O inverno era de gelo. Cinza, chuva e lama. Os domingos à tarde afundavam-se em tristeza. O trabalho estava feito. Podia descansar-se, e o descanso pode ser pernicioso para quem não se habituou a gozá-lo. Na televisão a preto-e-branco passavam filmes do Tarzan. E a Heidi, mais ao final da tarde.
O ti Gusto engraçava comigo. Via-se logo que eu era uma boa menina, bem educada, trabalhadora, por isso o tio Gusto chamava-me para a fábrica, nas folgas, para me mostrar o mistério das terrinas. Botava o barro nos moldes, fechava-os. Depois, abria outros com a mesma peça já cozida. Dizia-me que me aceitava para aprender a arte, e poderia largar a escola, se quisesse. Sempre faria o meu dinheirinho, para ajudar os meus pais que, quando chegassem de África, não haveriam de ter com que mandar cantar um cego. E que eu saía à minha mãe, que tinha sido uma rapariga linda, em nova. Mas eu era ainda mais cheiínha.

O ti Gusto cheirava a suor e a vinho misturados. A roupa exalava um odor velho, ácido, pastoso. Uns fios de cabelo gordurosos caíam-lhe sobre a testa oleosa. A barba suja por fazer. A barriga empinava-se-lhe, e as fraldas das camisas de flanela saíam-lhe por baixo do pullover. Coçava os órgãos sexuais amiúde, com as mãos sujas de barro, e as nódoas da terra seca manchavam-lhe a braguilha como símbolo do seu pecado.

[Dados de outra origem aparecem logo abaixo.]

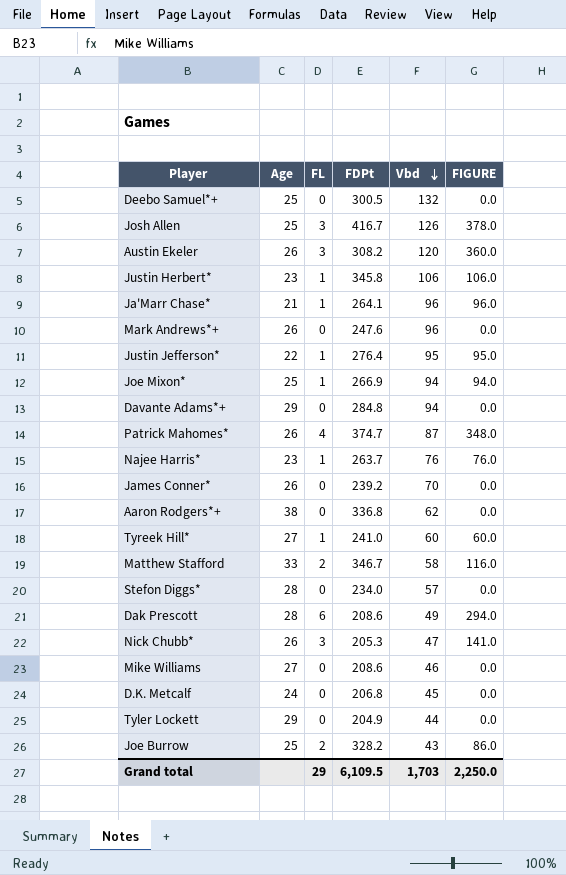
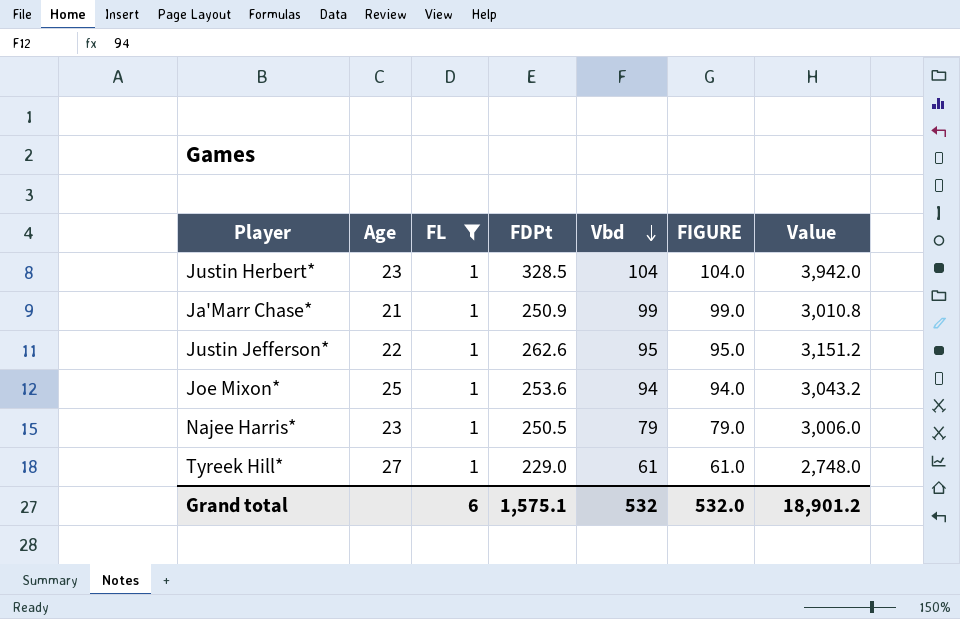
filter: none -> FL = 1
column Value | formula: none -> [FDPt] * 12
Justin Herbert* | FDPt: 345.8 -> 328.5
Justin Herbert* | Vbd: 106 -> 104
Justin Herbert* | FIGURE: 106.0 -> 104.0
Ja'Marr Chase* | FDPt: 264.1 -> 250.9
Ja'Marr Chase* | Vbd: 96 -> 99
Ja'Marr Chase* | FIGURE: 96.0 -> 99.0
Justin Jefferson* | FDPt: 276.4 -> 262.6
Joe Mixon* | FDPt: 266.9 -> 253.6
Najee Harris* | FDPt: 263.7 -> 250.5
Najee Harris* | Vbd: 76 -> 79
Najee Harris* | FIGURE: 76.0 -> 79.0
Tyreek Hill* | FDPt: 241.0 -> 229.0
Tyreek Hill* | Vbd: 60 -> 61
Tyreek Hill* | FIGURE: 60.0 -> 61.0
Grand total | FL: 29 -> 6
Grand total | FDPt: 6,109.5 -> 1,575.1
Grand total | Vbd: 1,703 -> 532
Grand total | FIGURE: 2,250.0 -> 532.0

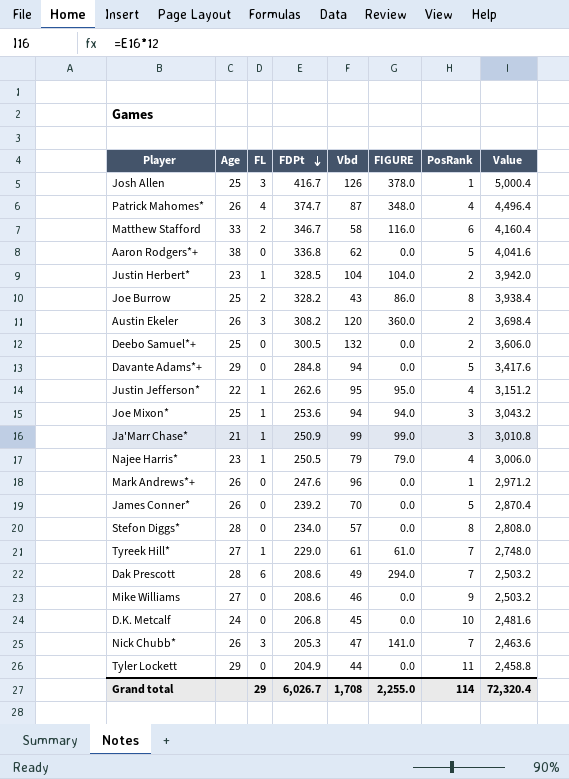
filter: FL = 1 -> none
row order: Vbd descending -> FDPt descending
column PosRank | position: none -> 7
Grand total | FL: 6 -> 29
Grand total | FDPt: 1,575.1 -> 6,026.7
Grand total | Vbd: 532 -> 1,708
Grand total | FIGURE: 532.0 -> 2,255.0
Grand total | Value: 18,901.2 -> 72,320.4

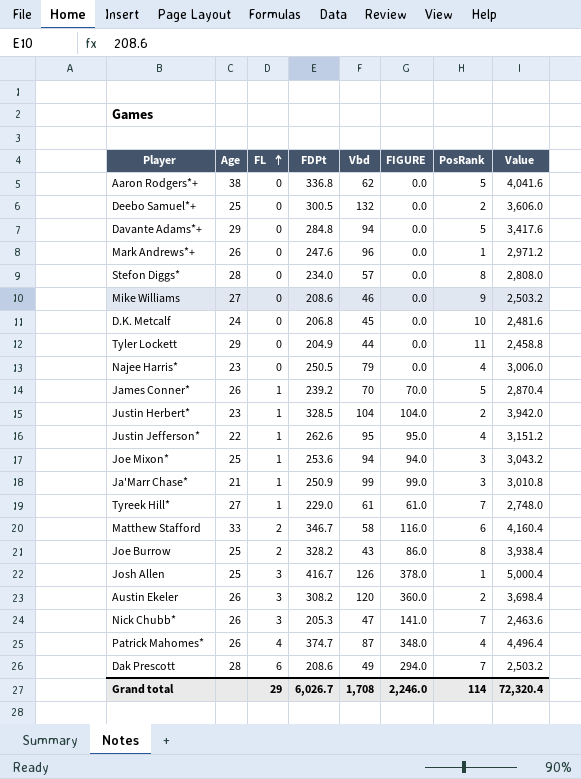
row order: FDPt descending -> FL ascending
Najee Harris* | FL: 1 -> 0
Najee Harris* | FIGURE: 79.0 -> 0.0
James Conner* | FL: 0 -> 1
James Conner* | FIGURE: 0.0 -> 70.0
Grand total | FIGURE: 2,255.0 -> 2,246.0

Eu não acreditava que não tentasse chegar-se às meninas que lhe faziam as flores. Não era uma suspeita infundada. Era certinho. O homem roçava-se em mim pelas estreitezas da fábrica. Sentia-lhe o sexo teso enquanto me desviava. O ti Gusto fechava a porta da fábrica quando para lá me levava aos domingos à tarde. Por causa do frio. E ia-se encostando. Pousava as manápulas grosseira no meu cabelo, agarrava-me o queixo, mexia-me no grosso dos braços e na cintura como se fosse meu mais dedicado protector.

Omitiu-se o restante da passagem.